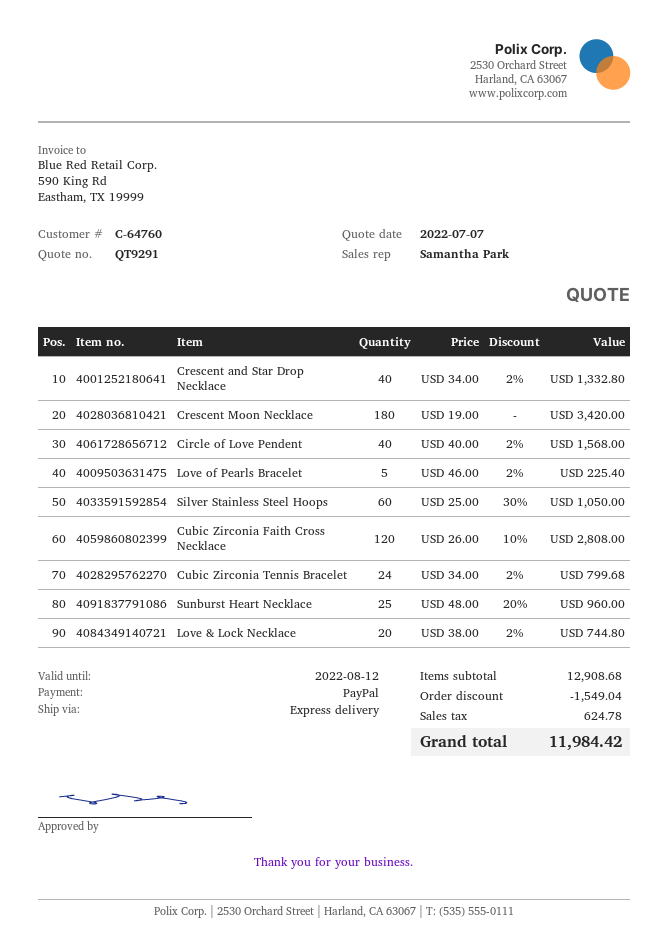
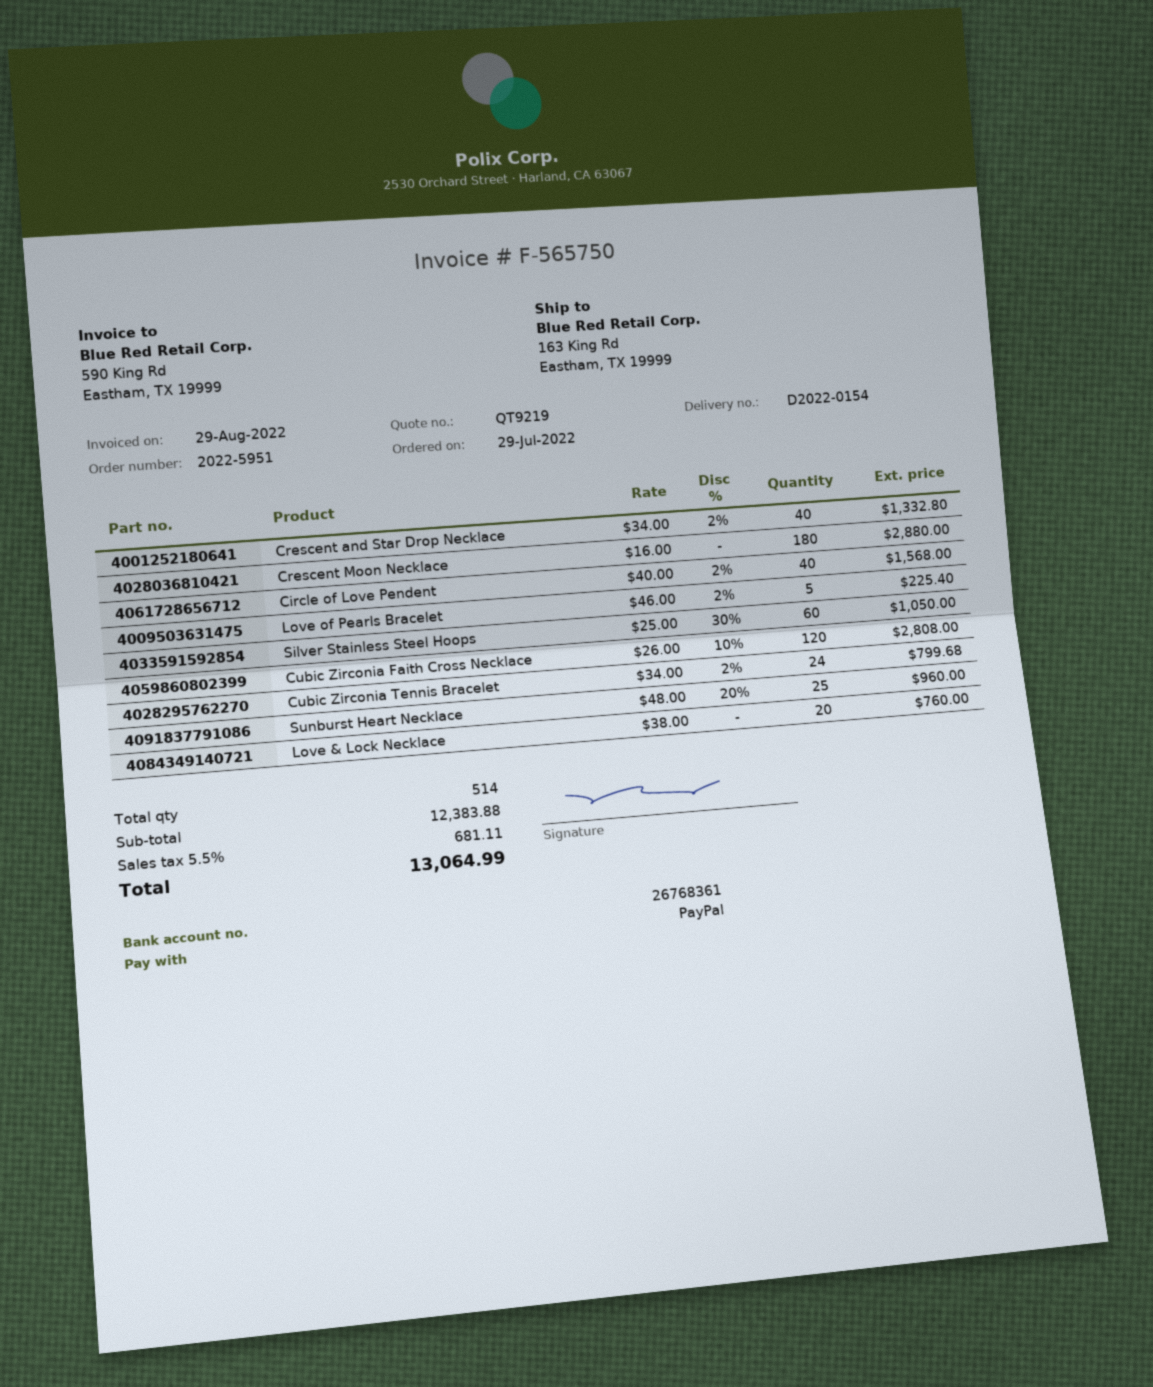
quote number: QT9291 -> QT9219
Crescent Moon Necklace: 180 x 19.00 = 3420.00 -> 180 x 16.00 = 2880.00
Love & Lock Necklace: 20 x 38.00 - 2% = 744.80 -> 20 x 38.00 = 760.00
subtotal: 12908.68 -> 12383.88
discount: 1549.04 -> none
tax: 624.78 -> 681.11
total: 11984.42 -> 13064.99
_ _ _ _ _
**TO DO**
Would you print the listing above in full, exactly, but with no pictures?

**EXERCISE SOLUTION**
quote number: QT9291 -> QT9219
Crescent Moon Necklace: 180 x 19.00 = 3420.00 -> 180 x 16.00 = 2880.00
Love & Lock Necklace: 20 x 38.00 - 2% = 744.80 -> 20 x 38.00 = 760.00
subtotal: 12908.68 -> 12383.88
discount: 1549.04 -> none
tax: 624.78 -> 681.11
total: 11984.42 -> 13064.99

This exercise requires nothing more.